Exercise objective |
Copy every record exactly as it stands. Leave the pictures out.

Detected change data
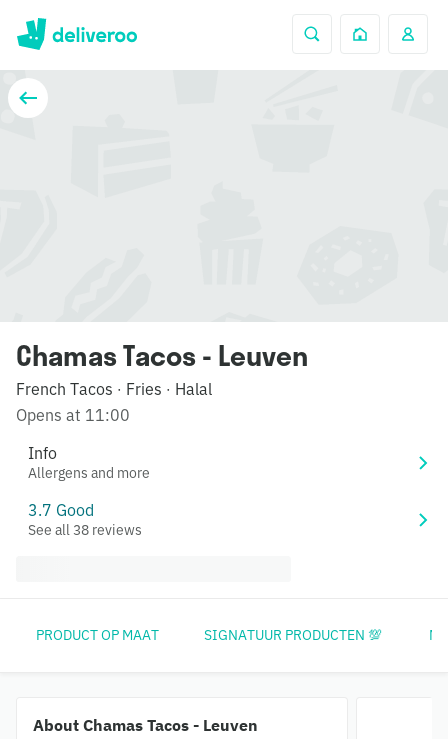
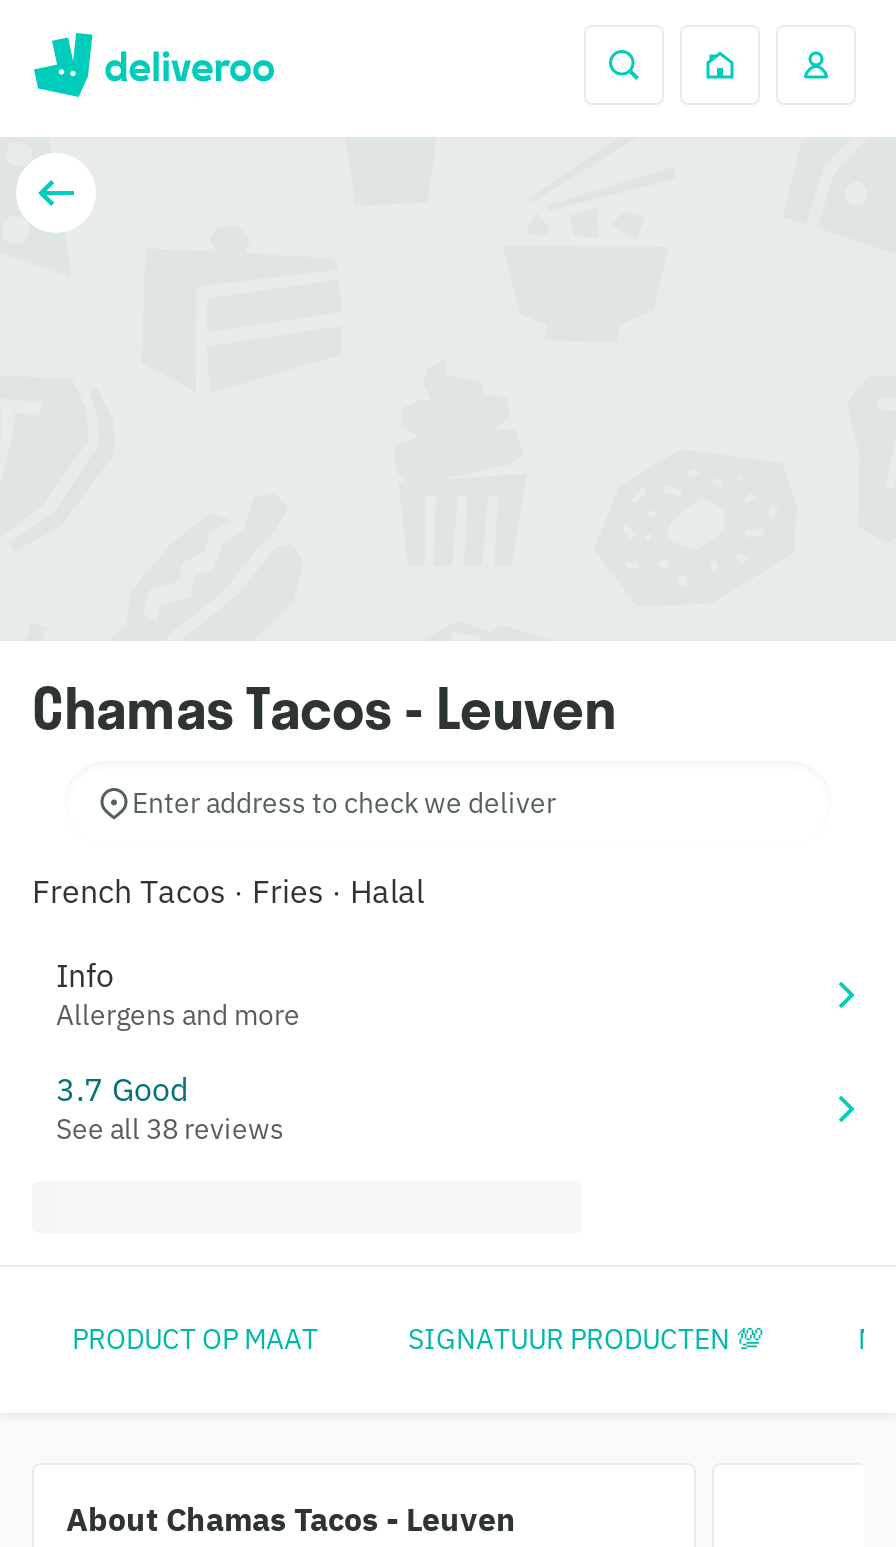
moved down: French Tacos · Fries · Halal

+ Enter address to check we deliver

- Opens at 11:00
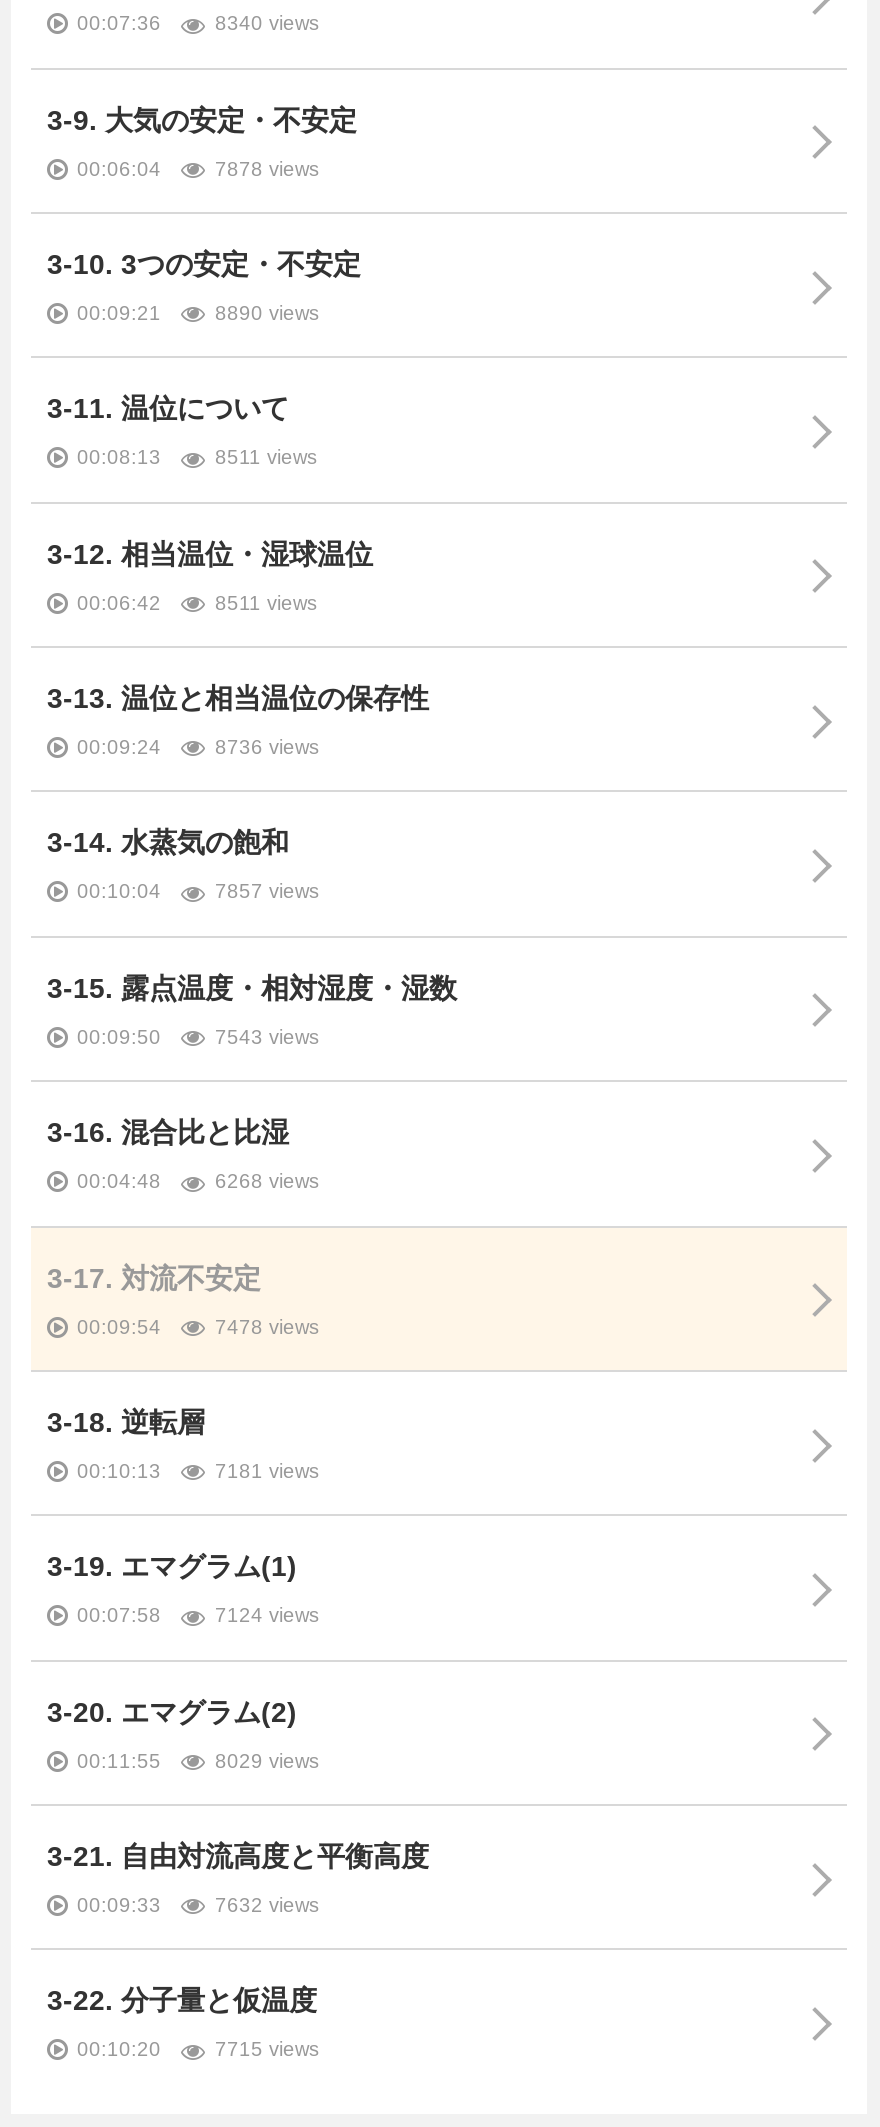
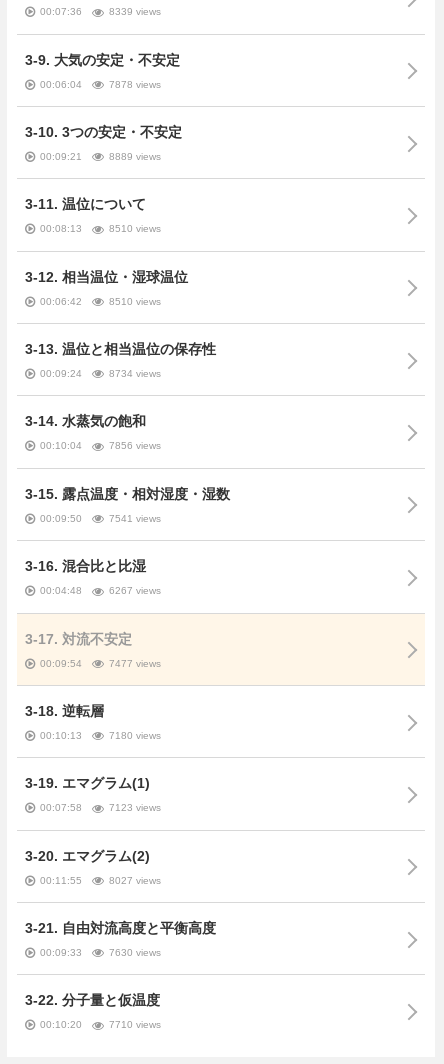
- 8340 views
+ 8339 views

- 8890 views
+ 8889 views

- 8511 views
+ 8510 views

- 8511 views
+ 8510 views

- 8736 views
+ 8734 views

- 7857 views
+ 7856 views

- 7543 views
+ 7541 views

- 6268 views
+ 6267 views

- 7478 views
+ 7477 views

- 7181 views
+ 7180 views

- 7124 views
+ 7123 views

- 8029 views
+ 8027 views

- 7632 views
+ 7630 views

- 7715 views
+ 7710 views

The completed task |
moved down: French Tacos · Fries · Halal

+ Enter address to check we deliver

- Opens at 11:00
- 8340 views
+ 8339 views

- 8890 views
+ 8889 views

- 8511 views
+ 8510 views

- 8511 views
+ 8510 views

- 8736 views
+ 8734 views

- 7857 views
+ 7856 views

- 7543 views
+ 7541 views

- 6268 views
+ 6267 views

- 7478 views
+ 7477 views

- 7181 views
+ 7180 views

- 7124 views
+ 7123 views

- 8029 views
+ 8027 views

- 7632 views
+ 7630 views

- 7715 views
+ 7710 views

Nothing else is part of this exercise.